Front-end code change data
== Segment start ==

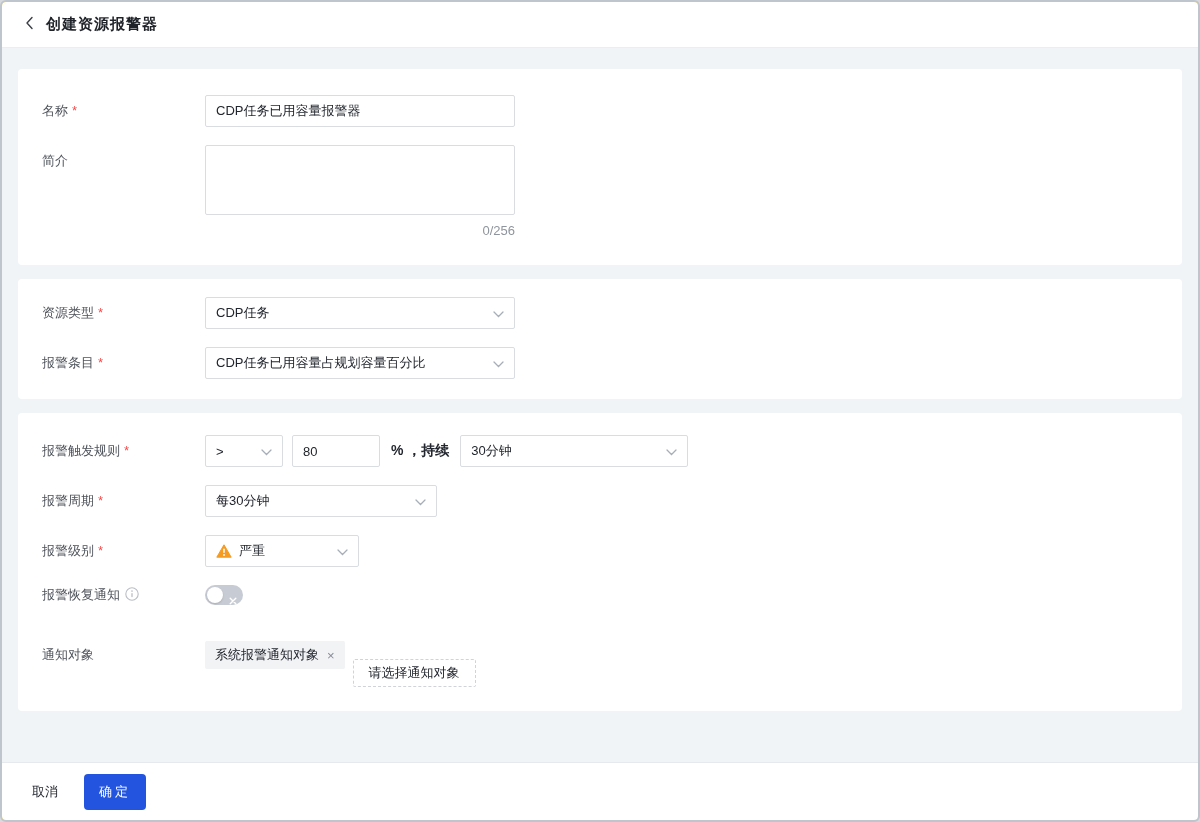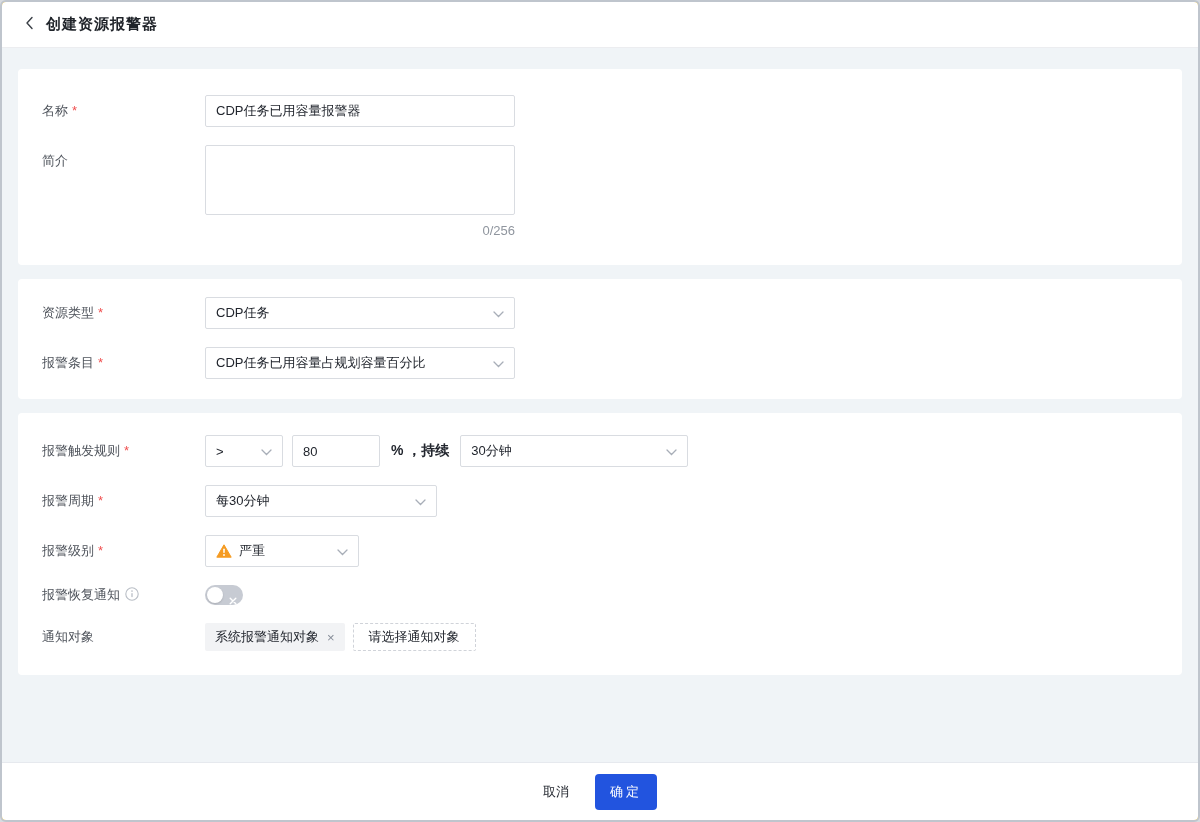--- a/index.html
+++ b/index.html
@@ -59,7 +59,7 @@
   
   .tag { height:28px; background:#f2f3f5; border-radius:2px; display:flex; align-items:center; gap:8px; padding:0 10px; font-size:13px; color:#22262e; }
   .tag .x { color:#868c98; font-size:13px; cursor:pointer; line-height:1; }
-  .dash-btn { height:28px; border:1px dashed #d0d3d9; background:#fff; border-radius:2px; padding:0 15px; font-size:13px; color:#22262e; display:flex; align-items:center; cursor:pointer; margin-left:8px; }
+  .dash-btn { height:28px; border:1px dashed #d0d3d9; background:#fff; border-radius:2px; padding:0 15px; font-size:13px; color:#22262e; display:flex; align-items:center; cursor:pointer; margin-left:8px;margin-top:36px; }
   
   .ftr { height:58px; flex:none; background:#fff; border-top:1px solid #e6e9ee; display:flex; align-items:center; justify-content:center; padding:0 18px; gap:26px; }
   .btn-text { background:none; border:none; font-size:13px; color:#23272f; cursor:pointer; font-family:inherit; }

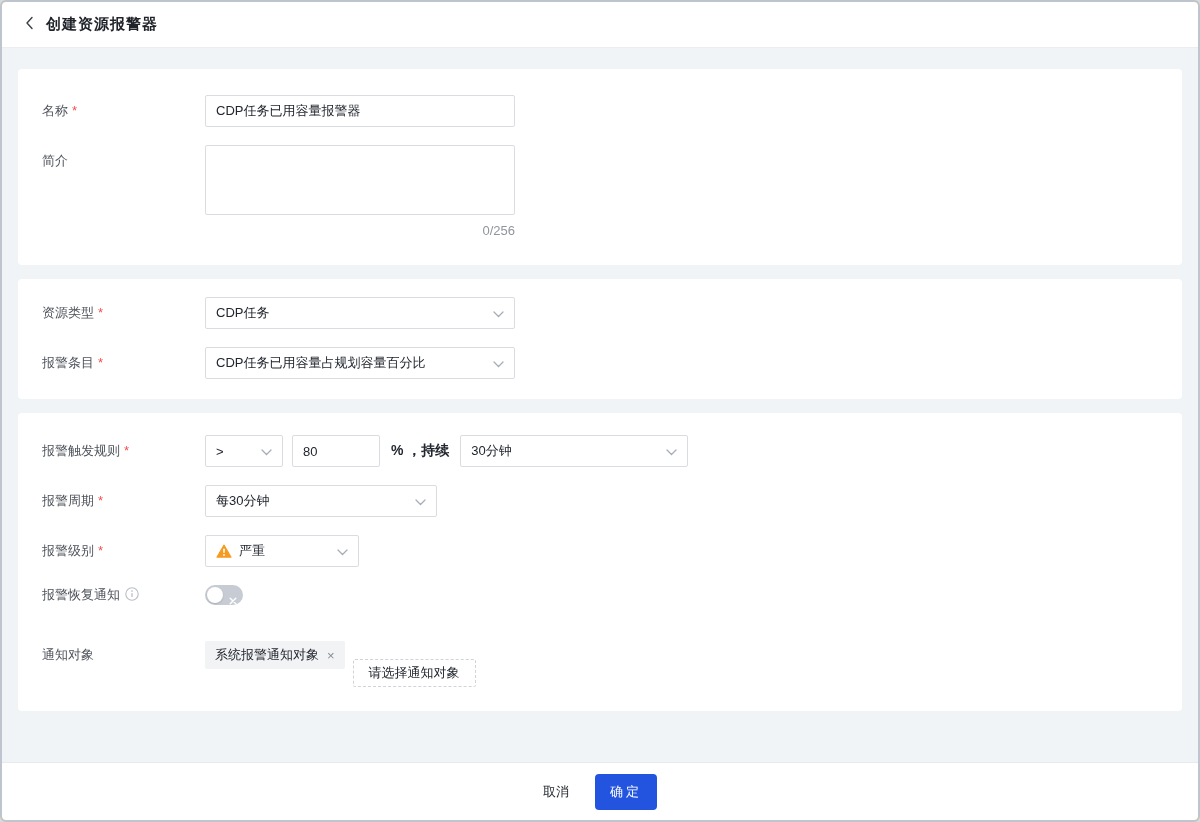--- a/index.html
+++ b/index.html
@@ -61,7 +61,7 @@
   .tag .x { color:#868c98; font-size:13px; cursor:pointer; line-height:1; }
   .dash-btn { height:28px; border:1px dashed #d0d3d9; background:#fff; border-radius:2px; padding:0 15px; font-size:13px; color:#22262e; display:flex; align-items:center; cursor:pointer; margin-left:8px;margin-top:36px; }
   
-  .ftr { height:58px; flex:none; background:#fff; border-top:1px solid #e6e9ee; display:flex; align-items:center; justify-content:center; padding:0 18px; gap:26px; }
+  .ftr { height:58px; flex:none; background:#fff; border-top:1px solid #e6e9ee; display:flex; align-items:center; justify-content:flex-start; padding:0 30px; gap:26px; }
   .btn-text { background:none; border:none; font-size:13px; color:#23272f; cursor:pointer; font-family:inherit; }
   .btn-primary { background:#2254df; color:#fff; border:none; border-radius:4px; font-size:13px; padding:9px 15px; letter-spacing:3px; cursor:pointer; font-family:inherit; }
 </style>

== Segment end ==

- [Goal of the exercise]:
Pictures aside, every entry above must be repeated exactly.

- [Solution]:
--- a/index.html
+++ b/index.html
@@ -59,7 +59,7 @@
   
   .tag { height:28px; background:#f2f3f5; border-radius:2px; display:flex; align-items:center; gap:8px; padding:0 10px; font-size:13px; color:#22262e; }
   .tag .x { color:#868c98; font-size:13px; cursor:pointer; line-height:1; }
-  .dash-btn { height:28px; border:1px dashed #d0d3d9; background:#fff; border-radius:2px; padding:0 15px; font-size:13px; color:#22262e; display:flex; align-items:center; cursor:pointer; margin-left:8px; }
+  .dash-btn { height:28px; border:1px dashed #d0d3d9; background:#fff; border-radius:2px; padding:0 15px; font-size:13px; color:#22262e; display:flex; align-items:center; cursor:pointer; margin-left:8px;margin-top:36px; }
   
   .ftr { height:58px; flex:none; background:#fff; border-top:1px solid #e6e9ee; display:flex; align-items:center; justify-content:center; padding:0 18px; gap:26px; }
   .btn-text { background:none; border:none; font-size:13px; color:#23272f; cursor:pointer; font-family:inherit; }

--- a/index.html
+++ b/index.html
@@ -61,7 +61,7 @@
   .tag .x { color:#868c98; font-size:13px; cursor:pointer; line-height:1; }
   .dash-btn { height:28px; border:1px dashed #d0d3d9; background:#fff; border-radius:2px; padding:0 15px; font-size:13px; color:#22262e; display:flex; align-items:center; cursor:pointer; margin-left:8px;margin-top:36px; }
   
-  .ftr { height:58px; flex:none; background:#fff; border-top:1px solid #e6e9ee; display:flex; align-items:center; justify-content:center; padding:0 18px; gap:26px; }
+  .ftr { height:58px; flex:none; background:#fff; border-top:1px solid #e6e9ee; display:flex; align-items:center; justify-content:flex-start; padding:0 30px; gap:26px; }
   .btn-text { background:none; border:none; font-size:13px; color:#23272f; cursor:pointer; font-family:inherit; }
   .btn-primary { background:#2254df; color:#fff; border:none; border-radius:4px; font-size:13px; padding:9px 15px; letter-spacing:3px; cursor:pointer; font-family:inherit; }
 </style>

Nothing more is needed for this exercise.